Significance: The early detection of dysplasia in patients with Barrett's esophagus could improve outcomes by enabling curative intervention; however, dysplasia is often inconspicuous using conventional white-light endoscopy.
Aim: We sought to determine whether multispectral imaging (MSI) could be applied in endoscopy to improve detection of dysplasia in the upper gastrointestinal (GI) tract.

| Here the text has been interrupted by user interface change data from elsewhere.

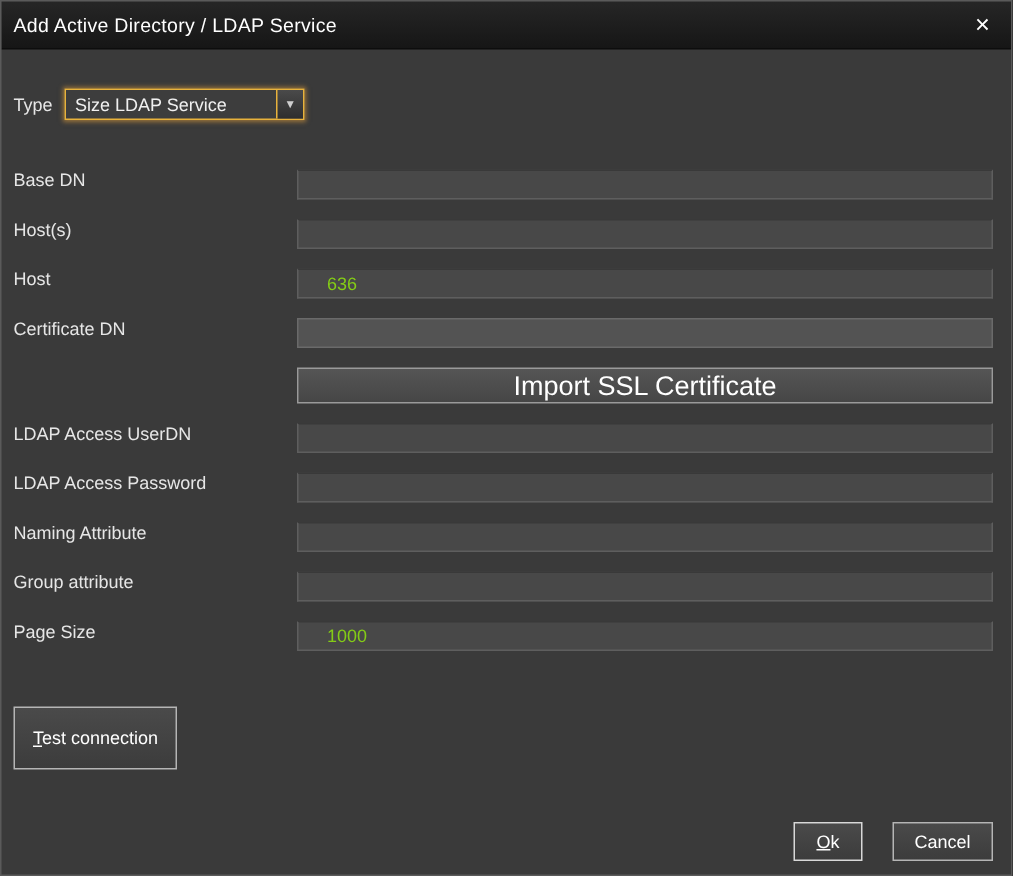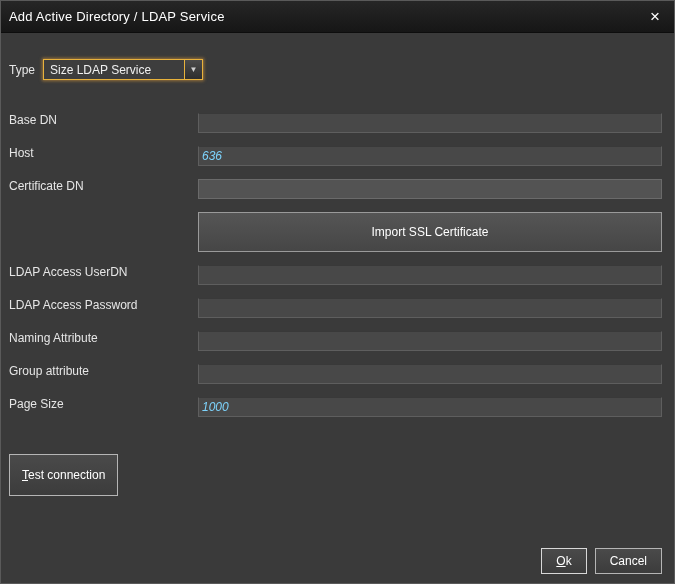--- a/index.html
+++ b/index.html
@@ -179,6 +179,10 @@
       <input class="txt" type="text" value="" style="">
     </div>
 
+    <div class="field-row">
+      <span class="lbl">Host(s)</span>
+      <input class="txt" type="text" value="" style="">
+    </div>
 
     <div class="field-row">
       <span class="lbl">Host</span>

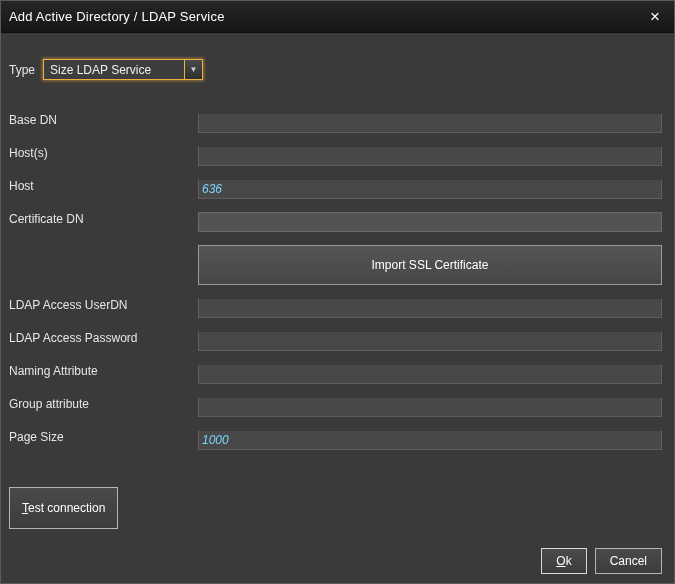--- a/index.html
+++ b/index.html
@@ -98,12 +98,11 @@
     background: #484848;
     border: 1px solid #5e5e5e;
     border-top-color: #393939;
-    color: #7dd3fc;
-    font-family: "Liberation Sans", sans-serif;
-    font-size: 12px;
-    padding: 0 3px;
+    color: #84cc16;
+    font-family: "Liberation Sans", sans-serif;
+    font-size: 12px;
+    padding: 0 19px;
     outline: none;
-    font-style: italic;
   }
   .field-row input.txt.lighter {
     background: #535353;

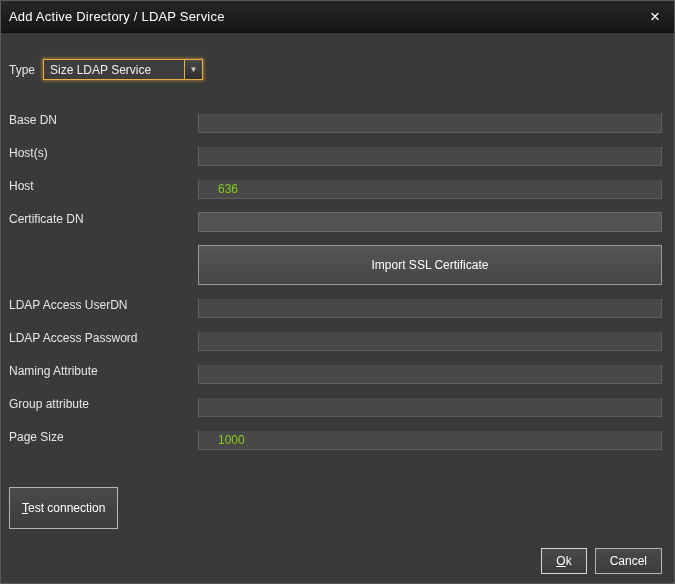--- a/index.html
+++ b/index.html
@@ -110,12 +110,12 @@
   }
   .import-btn {
     flex: 1;
-    height: 40px;
+    height: 24px;
     background: linear-gradient(#555555, #464646);
     border: 1px solid #9a9a9a;
     color: #ffffff;
     font-family: "Liberation Sans", sans-serif;
-    font-size: 12px;
+    font-size: 18px;
     cursor: pointer;
   }
   

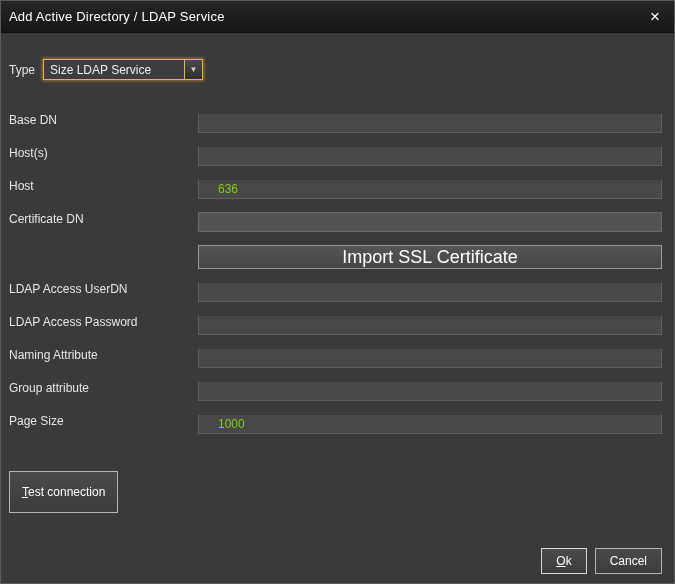--- a/index.html
+++ b/index.html
@@ -136,7 +136,7 @@
     right: 12px;
     bottom: 9px;
     display: flex;
-    gap: 8px;
+    gap: 20px;
   }
   .footer button {
     height: 26px;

Approach: We used a commercial fiberscope to relay imaging data from within the upper GI tract to a snapshot MSI camera capable of collecting data from nine spectral bands. The system was deployed in a pilot clinical study of 20 patients (ClinicalTrials.gov NCT03388047) to capture 727 in vivo image cubes matched with gold-standard diagnosis from histopathology. We compared the performance of seven learning-based methods for data classification, including linear discriminant analysis, k-nearest neighbor classification, and a neural network.
Results: Validation of our approach using a Macbeth color chart achieved an image-based classification accuracy of 96.5%. Although our patient cohort showed significant intra- and interpatient variance, we were able to resolve disease-specific contributions to the recorded MSI data. In classification, a combined principal component analysis and k-nearest-neighbor approach performed best, achieving accuracies of 95.8%, 90.7%, and 76.1%, respectively, for squamous, non-dysplastic Barrett's esophagus and neoplasia based on majority decisions per-image.
Conclusions: MSI shows promise for disease classification in Barrett's esophagus and merits further investigation as a tool in high-definition "chip-on-tip" endoscopes.
Keywords: computer assisted diagnosis; dysplasia; endoscopy; esophagus; multispectral.